━━━━━ GIVEN RECORDS ━━━━━
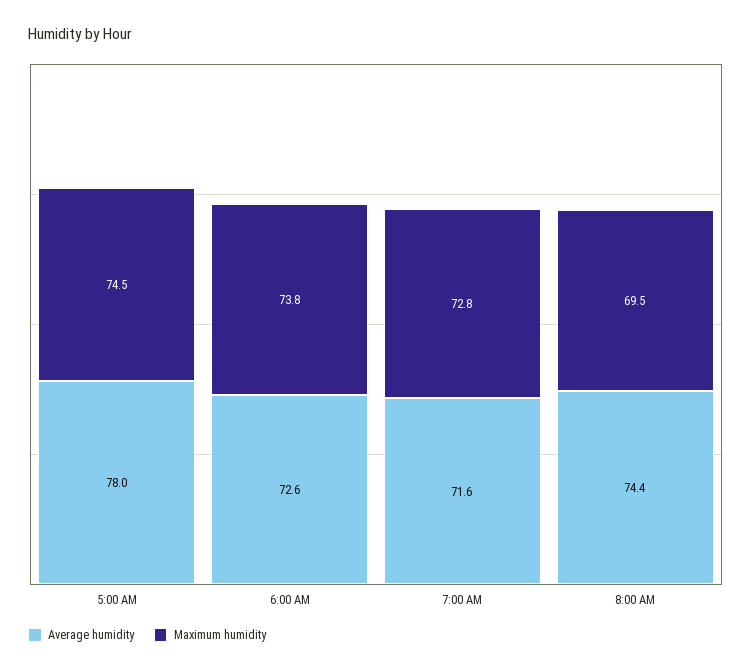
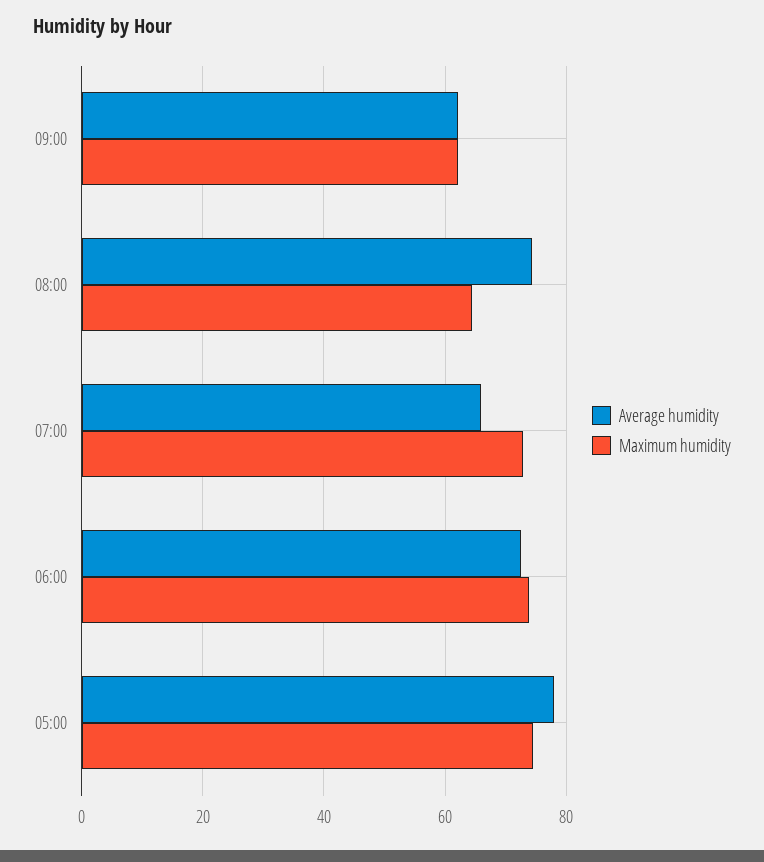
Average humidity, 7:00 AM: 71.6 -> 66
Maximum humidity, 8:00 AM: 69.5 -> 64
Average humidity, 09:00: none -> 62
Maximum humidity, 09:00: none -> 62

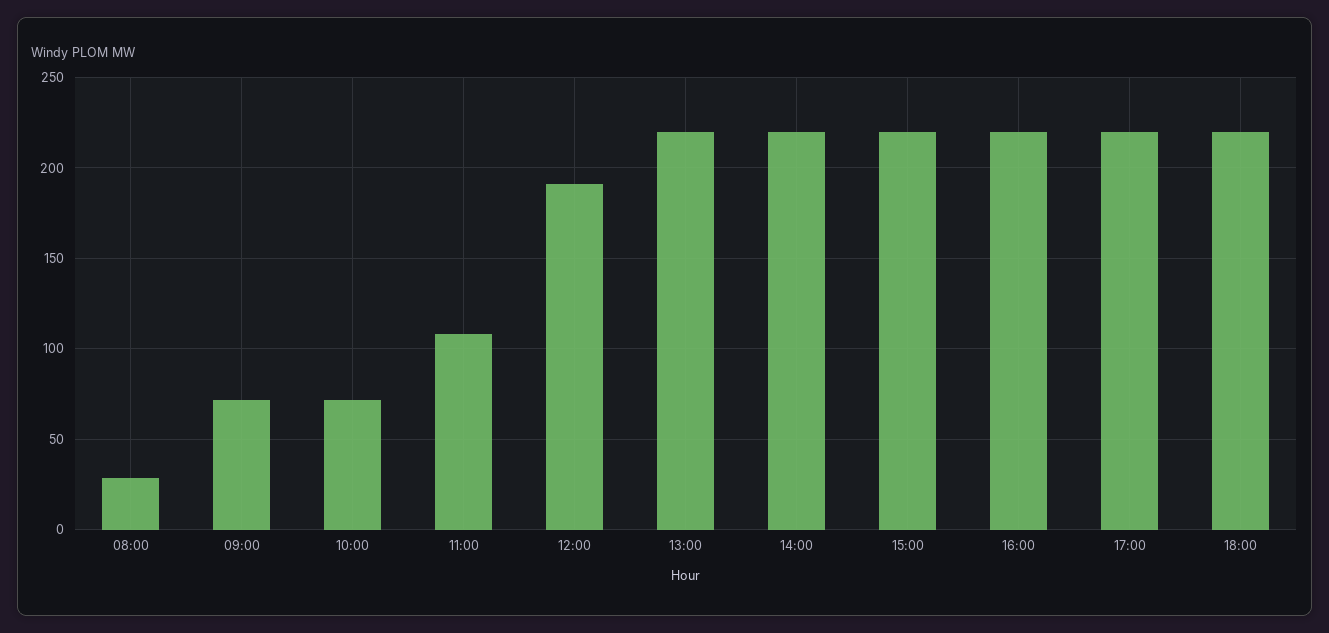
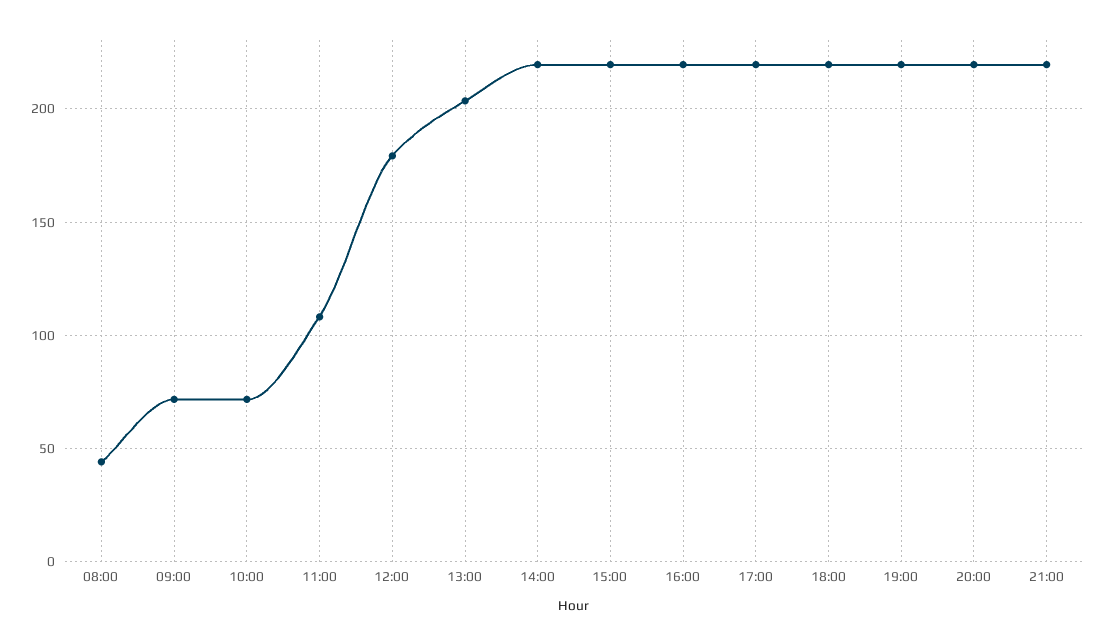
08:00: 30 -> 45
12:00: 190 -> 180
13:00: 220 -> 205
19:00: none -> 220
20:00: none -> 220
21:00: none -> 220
━━━━━
━━━━━ GIVEN RECORDS ━━━━━
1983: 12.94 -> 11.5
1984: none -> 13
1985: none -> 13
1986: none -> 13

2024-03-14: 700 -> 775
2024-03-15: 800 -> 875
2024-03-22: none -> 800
━━━━━
━━━━━ GIVEN RECORDS ━━━━━
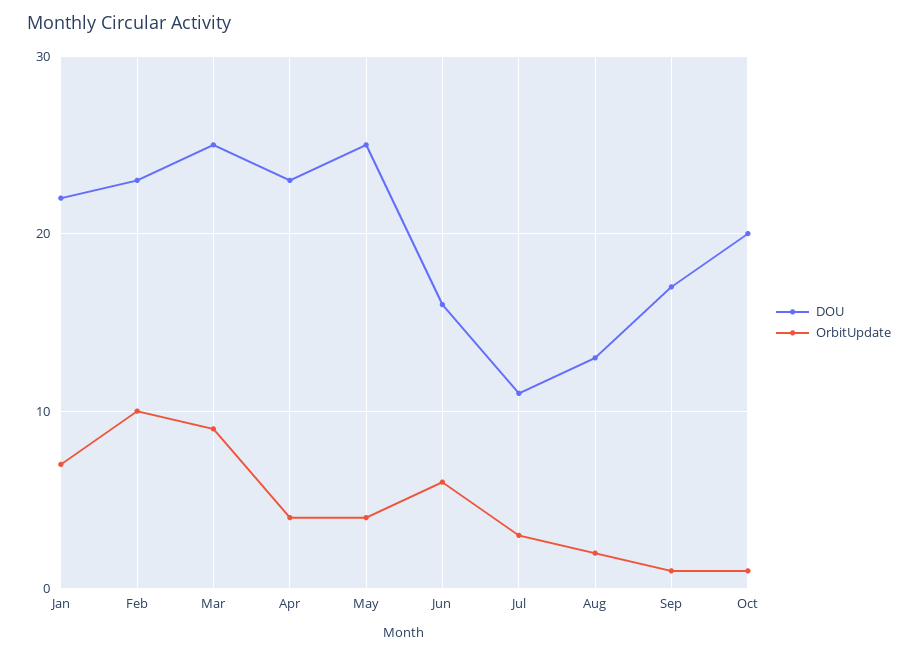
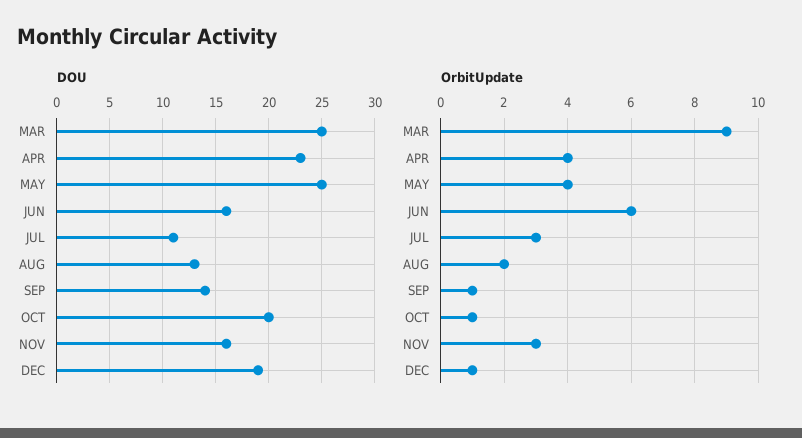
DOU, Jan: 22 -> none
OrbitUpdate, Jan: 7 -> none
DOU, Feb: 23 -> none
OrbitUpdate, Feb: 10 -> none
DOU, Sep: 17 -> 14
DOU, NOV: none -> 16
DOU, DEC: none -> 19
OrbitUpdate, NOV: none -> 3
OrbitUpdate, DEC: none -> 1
━━━━━
_THE PROBLEM_. A single number is the whole answer here: the number of lines in the data that include "OrbitUpdate".

_RESULT_. 4